BRIGHT SPOTS. A few bright spots are there:
— Archbishop Palma addresses the issue in a formal statement, not quite like his predecessor who didn’t directly address the issue of one priest who returned home from the U.S. over a sex scandal.
— The archbishop has not denied that the problem exists; it does, he talks about it. The current developments, he says, “offer both lesson and challenge.”
And reform is required, he concedes, although he says the Church is always “in need of reform,” which doesn’t strike at the crisis on nail’s head. He calls on church members though, sharing the problem with them. “The problem, commonly taken as problem only of the hierarchy and the parties involved in such cases, needs a new paradigm. Any problem that injures the rights of persons is the problem of the whole church.”
And how would that work: some lay members to take part in its internal process of determining guilt and subjecting the priest to the ritual of atonement and renewal?
TO NAME OR NOT TO NAME. The Church has a reason not to name the priests accused of a sexual offense. Archbishop Palma tells the public why, indirectly, when he says “one can only hope that while the guilty be punished, the innocent needs to be spared; sometimes the distinction is overlooked.” That, plus the church bureaucracy’s s nature of being secretive in handling internal affairs, be it in a parish, a bishop’s office, the Archdiocese, or the Vatican.

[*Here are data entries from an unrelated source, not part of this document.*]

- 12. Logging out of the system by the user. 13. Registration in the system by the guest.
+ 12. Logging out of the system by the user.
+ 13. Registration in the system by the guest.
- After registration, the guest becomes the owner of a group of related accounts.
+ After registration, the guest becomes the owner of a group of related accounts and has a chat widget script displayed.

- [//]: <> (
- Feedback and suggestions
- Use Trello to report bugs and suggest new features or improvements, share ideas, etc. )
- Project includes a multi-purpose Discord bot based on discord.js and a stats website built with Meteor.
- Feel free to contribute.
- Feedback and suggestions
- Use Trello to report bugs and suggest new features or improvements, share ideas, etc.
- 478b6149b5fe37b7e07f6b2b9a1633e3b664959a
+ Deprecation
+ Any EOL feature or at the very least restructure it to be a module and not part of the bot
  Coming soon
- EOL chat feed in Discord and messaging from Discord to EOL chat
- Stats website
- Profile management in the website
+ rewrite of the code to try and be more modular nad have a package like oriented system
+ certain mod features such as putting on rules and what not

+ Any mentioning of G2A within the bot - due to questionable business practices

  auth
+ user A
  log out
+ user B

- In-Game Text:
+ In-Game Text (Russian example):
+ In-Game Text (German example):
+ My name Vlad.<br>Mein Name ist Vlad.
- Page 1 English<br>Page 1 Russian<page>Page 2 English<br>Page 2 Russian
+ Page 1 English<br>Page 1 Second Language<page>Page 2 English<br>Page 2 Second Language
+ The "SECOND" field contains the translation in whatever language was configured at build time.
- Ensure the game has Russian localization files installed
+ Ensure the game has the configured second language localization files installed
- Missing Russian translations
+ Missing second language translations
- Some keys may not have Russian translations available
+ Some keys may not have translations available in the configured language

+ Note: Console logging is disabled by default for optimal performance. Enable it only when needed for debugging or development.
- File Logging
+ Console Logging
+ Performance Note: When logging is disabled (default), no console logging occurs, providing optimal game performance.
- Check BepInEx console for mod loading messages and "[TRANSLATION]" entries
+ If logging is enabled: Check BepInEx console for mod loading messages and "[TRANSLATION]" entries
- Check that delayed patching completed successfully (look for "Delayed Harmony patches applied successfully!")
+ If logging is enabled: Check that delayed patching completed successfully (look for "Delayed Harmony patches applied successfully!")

Naming the priest who might be innocent could be premature and inflict irreparable damage.
Newsrooms also have their rules when to disclose or withhold the name, when probable cause in the crime is found by the prosecutor’s office after a preliminary investigation, in which the priest is heard. Often, there’s no hard-and-fast rule; each case is decided by editors on the bases of the law, their code of standards and balancing of interests. Did you notice that many news sites, which now have access to the names of priests from Cebu who are involved, still did not publish them? That would’ve been unfair and reckless since none of the complaints has yet reached the court.
The law has provisions in cases when names of litigants are withheld, usually to protect the victim who’s a minor. And news outlets generally don’t disclose the name of the woman or child who complains against the priest.

Major item in controversial post.
WEBSITE’S PURPOSE in exposing priests facing complaints of sexual abuse is to push the process of making them answer the charges. Put all of it out in the open, where the public can see them: their names, faces and details of the alleged crime.
Archbishop Palma says the Church is “fully committed” to having the complaints heard “with justice and accountability.” He doesn’t say how. Website managers see things differently, contending that the “silence” of bishops amounts to a cover-up.